*Exercise:* Please keep to the lines below from the one with "absolute; left: 476px;" through the one with "absolute; left: 394px;", and restate them word for word, ends included.
Supplied entries Start Marker
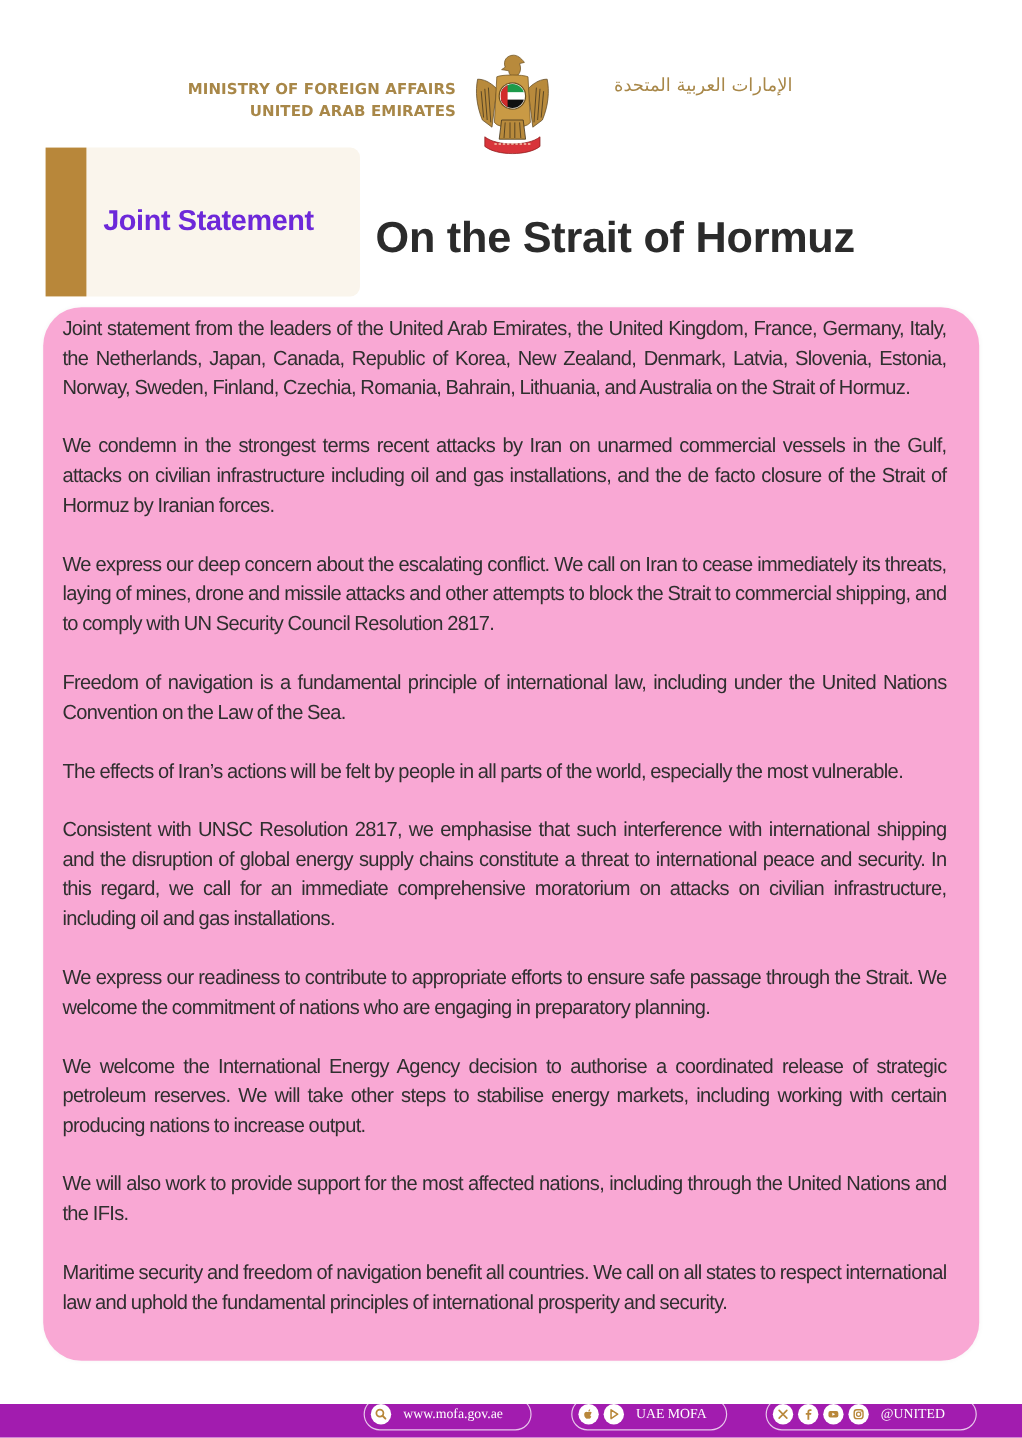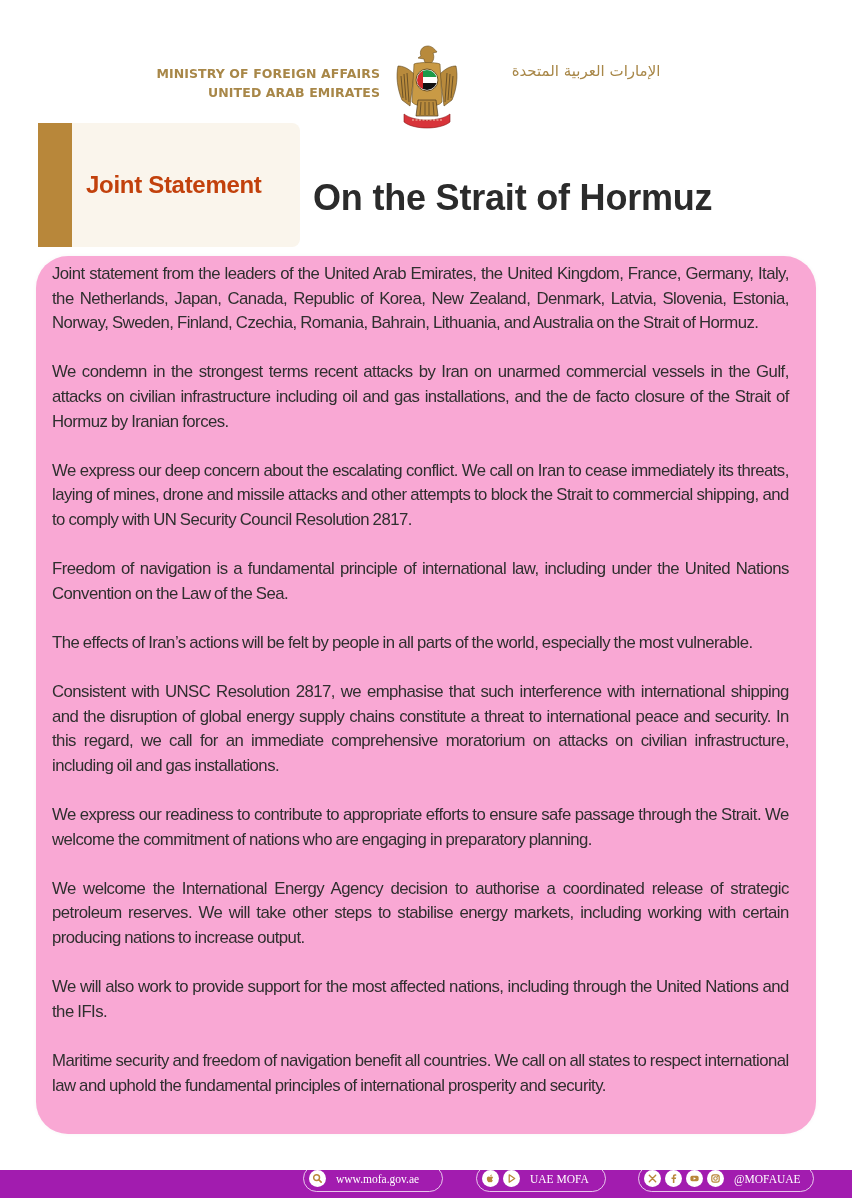--- a/index.html
+++ b/index.html
@@ -6,21 +6,21 @@
   html, body { width: 852px; height: 1198px; background: #ffffff; overflow: hidden; }
   body { position: relative; font-family: "Liberation Sans", sans-serif; }
 
   .header { position: absolute; left: 0; top: 0; width: 852px; height: 130px; }
   .en-lines { position: absolute; right: 472px; top: 64px; text-align: right; color: #a88748; font-family: "DejaVu Sans", sans-serif; font-weight: bold; font-size: 12.5px; line-height: 19px; letter-spacing: 0.1px; }
   .ar-lines { position: absolute; left: 476px; top: 60px; text-align: center; color: #a88748; font-family: "DejaVu Sans", sans-serif; font-size: 15px; line-height: 22px; direction: rtl; width: 220px; }
   .emblem { position: absolute; left: 394px; top: 44px; width: 66px; height: 86px; }
 
   .title-block { position: absolute; left: 38px; top: 123px; width: 262px; height: 124px; background: #faf5ec; border-radius: 0 8px 8px 0; }
   .title-bar { position: absolute; left: 0; top: 0; width: 34px; height: 124px; background: #b8873a; }
-  .title-label { position: absolute; left: 48px; top: 48px; color: #c2410c; font-family: "Liberation Sans", sans-serif; font-weight: bold; font-size: 24px; letter-spacing: -0.3px; white-space: nowrap; }
+  .title-label { position: absolute; left: 48px; top: 48px; color: #6d28d9; font-family: "Liberation Sans", sans-serif; font-weight: bold; font-size: 24px; letter-spacing: -0.3px; white-space: nowrap; }
   .title-main { position: absolute; left: 313px; top: 165px; color: #2b2b2b; font-family: "Liberation Sans", sans-serif; font-weight: bold; font-size: 36px; letter-spacing: -0.2px; white-space: nowrap; margin-top: 12px; }
 
   .card { position: absolute; left: 36px; top: 256px; width: 780px; height: 878px; background: #f9a8d4; border-radius: 32px; box-shadow: 0 0 4px rgba(0,0,0,0.04); }
   .card-body { position: absolute; left: 16px; top: 6px; width: 748px; }
   .para { color: #2f2f2f; font-family: "Liberation Sans", sans-serif; font-size: 17px; line-height: 24.6px; text-align: justify; letter-spacing: -0.55px; word-spacing: -0.5px; margin-bottom: 24.6px; transform: scaleX(0.985); transform-origin: left top; }
   .para:last-child { margin-bottom: 0; }
 
   .footer { position: absolute; left: 0; top: 1138px; width: 852px; height: 68px; background: #a21caf; margin-top: 32px; }
   .footer-brand { position: absolute; left: 28px; top: 27px; color: #ffffff; font-family: "DejaVu Sans", sans-serif; font-weight: bold; font-size: 13px; white-space: nowrap; direction: ltr; }
   .footer-brand .ar { font-weight: bold; font-size: 14px; margin-left: 4px; }
@@ -155,14 +155,14 @@
         <path d="M5 4.6 L7.6 6 L5 7.4 Z" fill="#ffffff"></path>
       </svg>
   </span>
   <span class="ic">
     <svg viewBox="0 0 12 12">
         <rect x="2" y="2" width="8" height="8" rx="2.4" fill="none" stroke="#b8873a" stroke-width="1.3"></rect>
         <circle cx="6" cy="6" r="1.9" fill="none" stroke="#b8873a" stroke-width="1.2"></circle>
         <circle cx="8.3" cy="3.7" r="0.6" fill="#b8873a"></circle>
       </svg>
   </span>
-  <span class="txt">@MOFAUAE</span>
+  <span class="txt">@UNITED</span>
 </div>
 
 </body></html>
Supplied entries End Marker
*Result of this task:*
   .ar-lines { position: absolute; left: 476px; top: 60px; text-align: center; color: #a88748; font-family: "DejaVu Sans", sans-serif; font-size: 15px; line-height: 22px; direction: rtl; width: 220px; }
   .emblem { position: absolute; left: 394px; top: 44px; width: 66px; height: 86px; }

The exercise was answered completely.